I went by month for the number of new questions.
Concerning Italian Wikipedia, the place is not dedicated to newcomer's questions and some questions there are asked by already familiar with the wiki users as well.

MMiller_WMF renamed this task from Scale: basic help panel stats to Scale: scaling the help panel.Apr 13 2020, 11:37 PM

Thank you all for these numbers. I've used these to try to project what we can expect when turning on the help panel and mentorship features in large wikis. I have two follow-up questions:

  • @Dyolf77_WMF: arwiki has many more help panel questions per answerer (31 per answerer per month) and many more mentorship questions per mentor (35 per mentor per month) than the other wikis. Is there a general sense that this is too many, and help desk answerers and mentors are overloaded? I'm trying to figure out what the right ratio is.
  • @Urbanecm: you said that in March, cswiki had 30 help panel questions and 28 help desk answerers. Are there really that many answerers? That sort of means that each question is answered by a different person. Or is it that multiple answerers answer the same question?

For the projects, I used the average numbers of questions and mentors across the four target wikis, along with @Trizek-WMF's numbers for the big wikis. Here's what it looks like to me (and here's my spreadsheet with the arithmetic):

  • If we leave the features the way they are now, here's how many help desk answerers and mentors the big wikis would need.
    • French: 53 help desk answerers (up from 20) and 46 mentors (up from 25)
    • Italian: 38 help desk answerers (up from 18) and 19 mentors (but they already have 32)
    • Portuguese: 36 help desk answerers (up from 8) and 25 mentors (unclear how many they have now)
  • If we convert the help panel over to be about mentor questions instead of going to the help desk, these may be the projections:
    • French: 69 mentors (up from 25)
    • Italian: 28 mentors (but they already have 32)
    • Portuguese: 37 mentors (unclear how many they have now)

So the question is back to @Trizek-WMF -- do you think it is reasonable for those wikis to get mentor lists that big? I'm worried that otherwise the existing people will be overwhelmed.

Hi @MMiller_WMF

  • @Dyolf77_WMF: arwiki has many more help panel questions per answerer (31 per answerer per month) and many more mentorship questions per mentor (35 per mentor per month) than the other wikis. Is there a general sense that this is too many, and help desk answerers and mentors are overloaded? I'm trying to figure out what the right ratio is.

Absolutely this is too many for the 16 volunteers registered in the Help project. In the past 2 days, an ansewerer handled about 19 questions and was the only active to answer. He created an account 4 months ago and IMO he will burn out quickly and will not be so efficient like now. Maybe this is a factor of the ar.wiki overload.
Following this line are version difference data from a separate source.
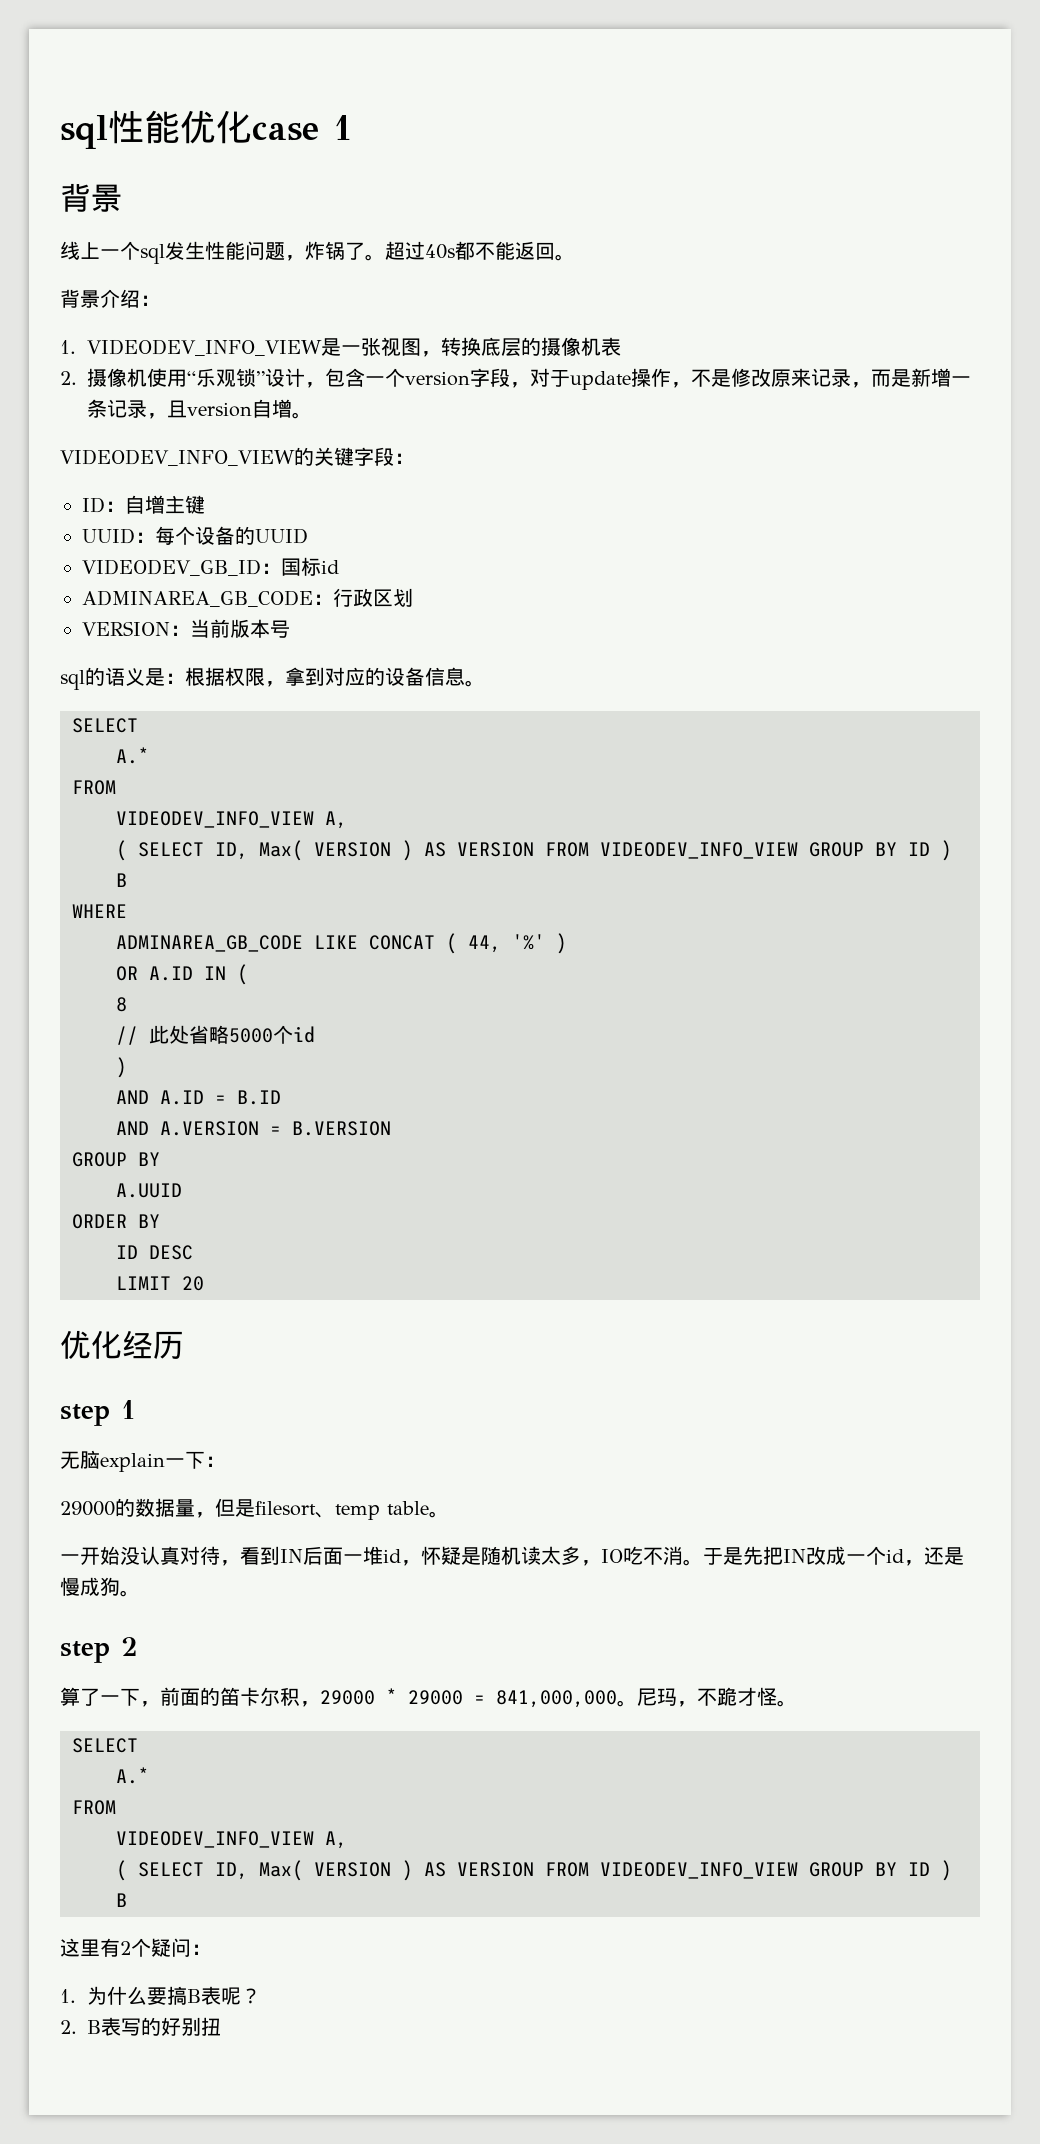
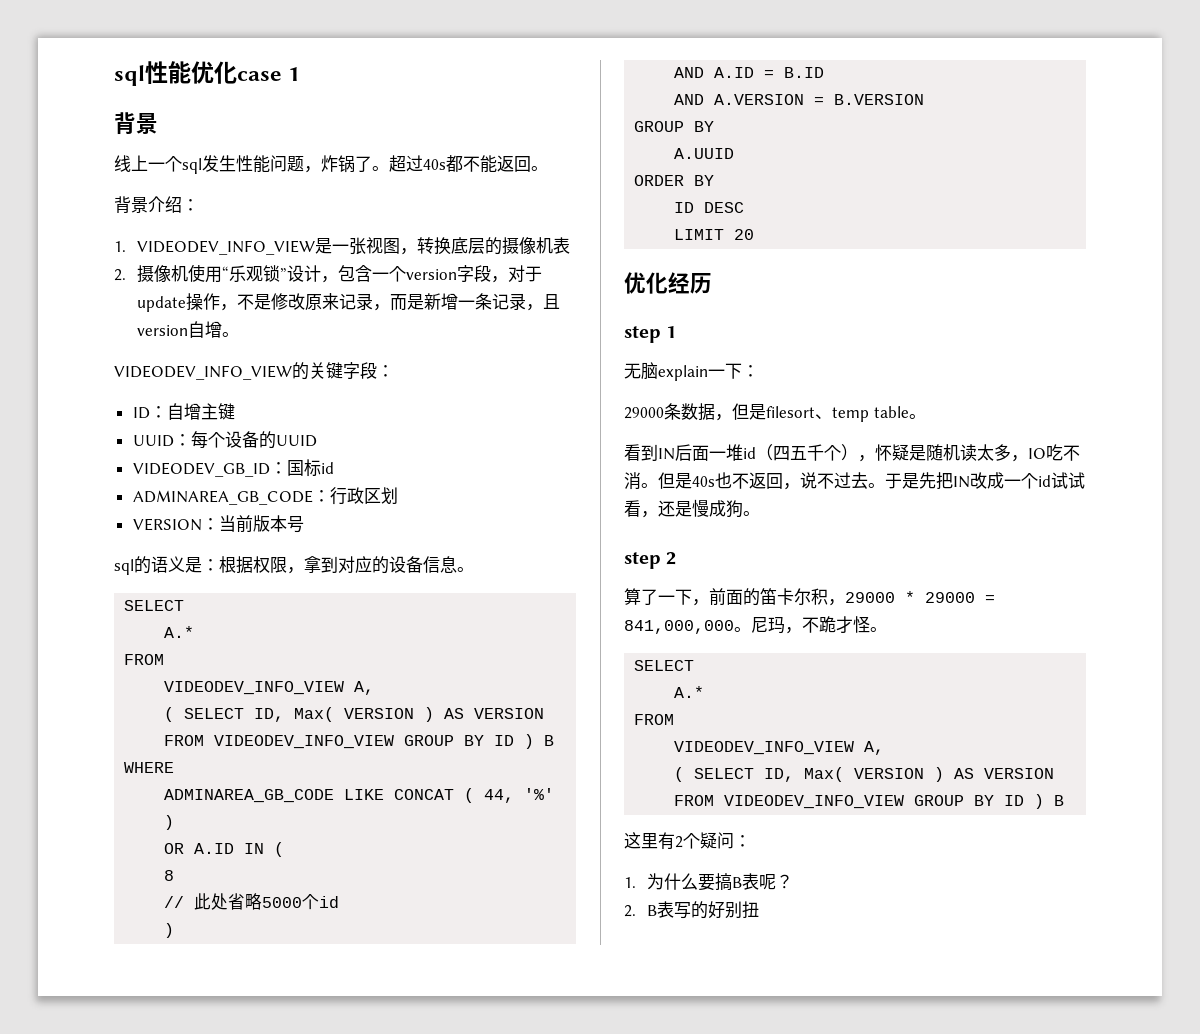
- 29000的数据量，但是filesort、temp table。
+ 29000条数据，但是filesort、temp table。
- 一开始没认真对待，看到IN后面一堆id，怀疑是随机读太多，IO吃不消。
+ 看到IN后面一堆id（四五千个），怀疑是随机读太多，IO吃不消。
+ 但是40s也不返回，说不过去。
- 于是先把IN改成一个id，还是慢成狗。
+ 于是先把IN改成一个id试试看，还是慢成狗。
If we look closer to the questions we can find many conversations look like live chats. When newcomers ask questions they think they will get an instantaneous reply. Not all helper can be patient,
I will discuss with volunteers about this note this week and will come back here for updates.

MMiller_WMF renamed this task from Scale: scaling the help panel to Scale: analysis for scaling the help panel.Apr 14 2020, 9:51 PM
MMiller_WMF renamed this task from Scale: analysis for scaling the help panel to Scale: projections for scaling the help panel.
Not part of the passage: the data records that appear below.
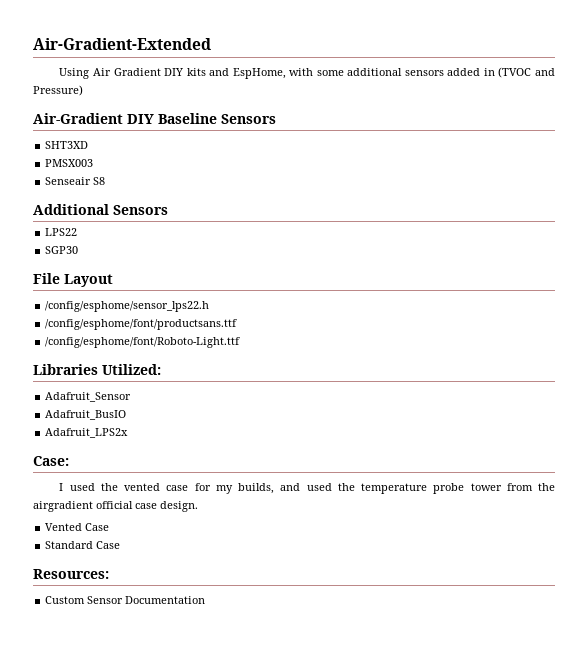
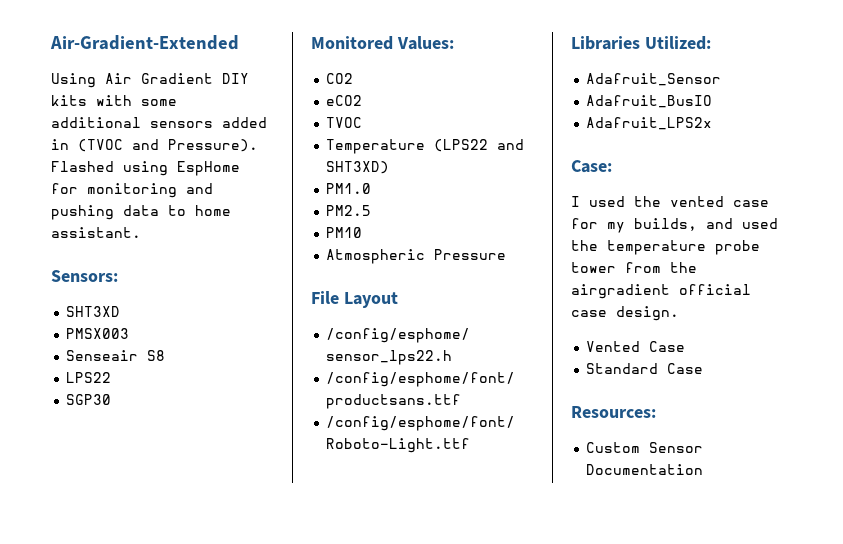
- Using Air Gradient DIY kits and EspHome, with some additional sensors added in (TVOC and Pressure)
- Air-Gradient DIY Baseline Sensors
+ Using Air Gradient DIY kits with some additional sensors added in (TVOC and Pressure). Flashed using EspHome for monitoring and pushing data to home assistant.
+ Sensors:
- Additional Sensors
+ Monitored Values:
+ CO2
+ eCO2
+ TVOC
+ Temperature (LPS22 and SHT3XD)
+ PM1.0
+ PM2.5
+ PM10
+ Atmospheric Pressure

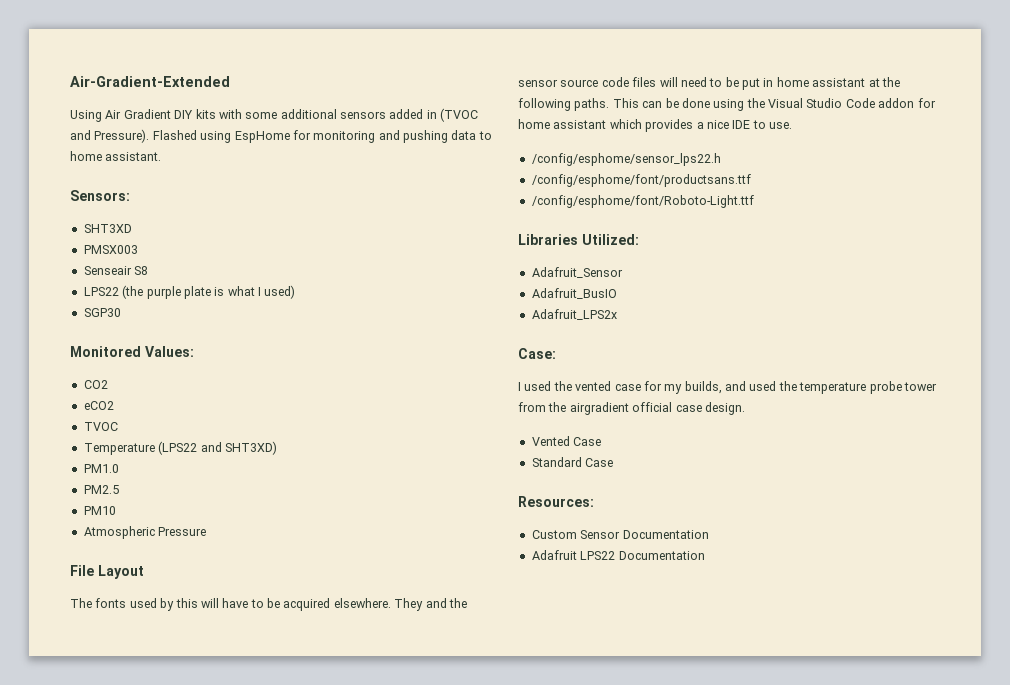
- LPS22
+ LPS22 (the purple plate is what I used)
+ The fonts used by this will have to be acquired elsewhere. They and the sensor source code files will need to be put in home assistant at the following paths. This can be done using the Visual Studio Code addon for home assistant which provides a nice IDE to use.
+ Adafruit LPS22 Documentation

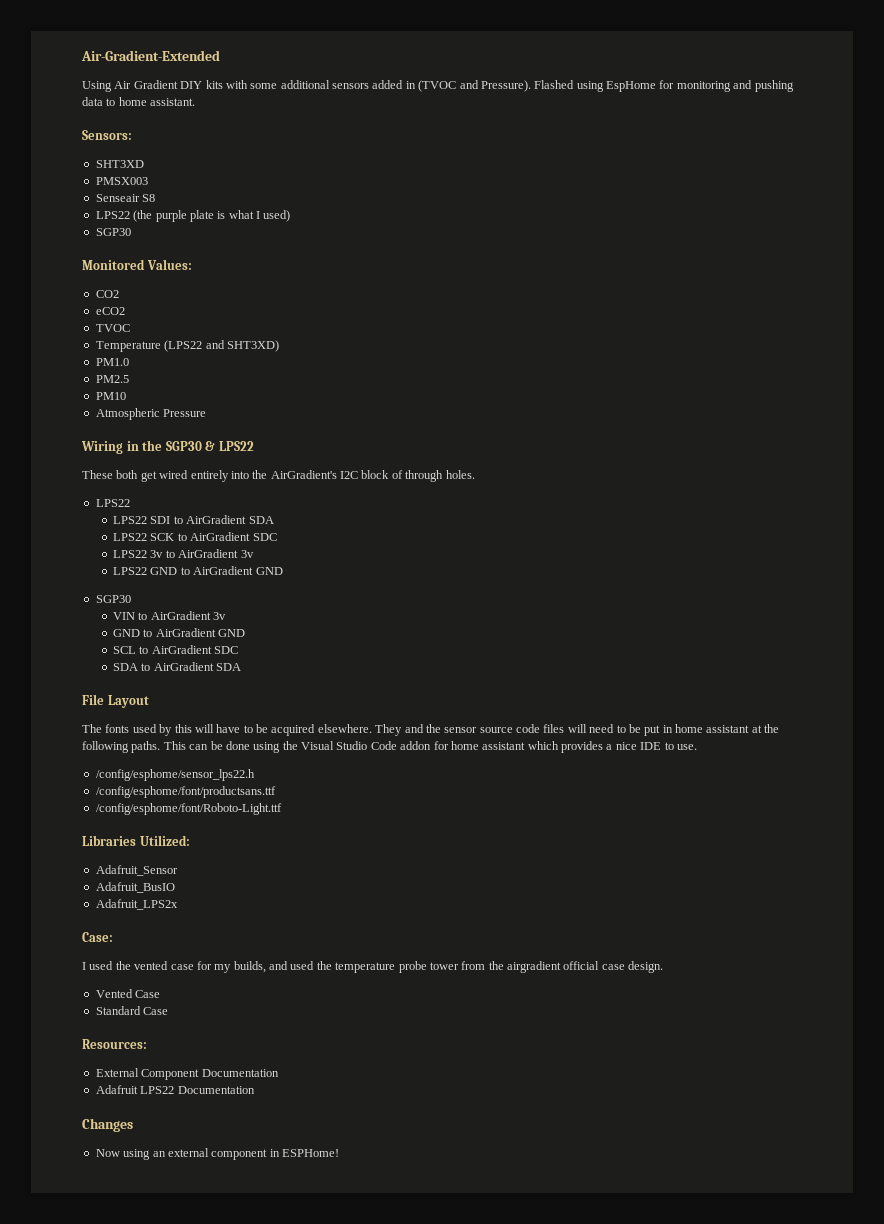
+ Wiring in the SGP30 & LPS22
+ These both get wired entirely into the AirGradient's I2C block of through holes.
+ LPS22
+ LPS22 SDI to AirGradient SDA
+ LPS22 SCK to AirGradient SDC
+ LPS22 3v to AirGradient 3v
+ LPS22 GND to AirGradient GND
+ SGP30
+ VIN to AirGradient 3v
+ GND to AirGradient GND
+ SCL to AirGradient SDC
+ SDA to AirGradient SDA
- Custom Sensor Documentation
+ External Component Documentation
+ Changes
+ Now using an external component in ESPHome!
We aren't sure if the number of needed mentors will be equally proportional as on other wikis. We need to confirm the projections.
Also, big wikis have enough active users to theoretically easily increase their mentors workforce.
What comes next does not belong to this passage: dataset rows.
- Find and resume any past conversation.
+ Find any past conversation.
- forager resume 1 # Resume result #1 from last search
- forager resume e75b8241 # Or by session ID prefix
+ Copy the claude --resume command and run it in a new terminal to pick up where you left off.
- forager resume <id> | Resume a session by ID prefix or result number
Maybe we should try with one big wiki first, and adapt our communication when we target more wikis.

If we look closer to the questions we can find many conversations look like live chats. When newcomers ask questions they think they will get an instantaneous reply. Not all helper can be patient,

Perhaps we can post a more explicit "Note: This is not live chat. Please note the average response time is $value." message above the text area field.

These projections are complete. We'll be working on T250235: Scale: pilot help panel with mentorship to take action on them, and then re-evaluate.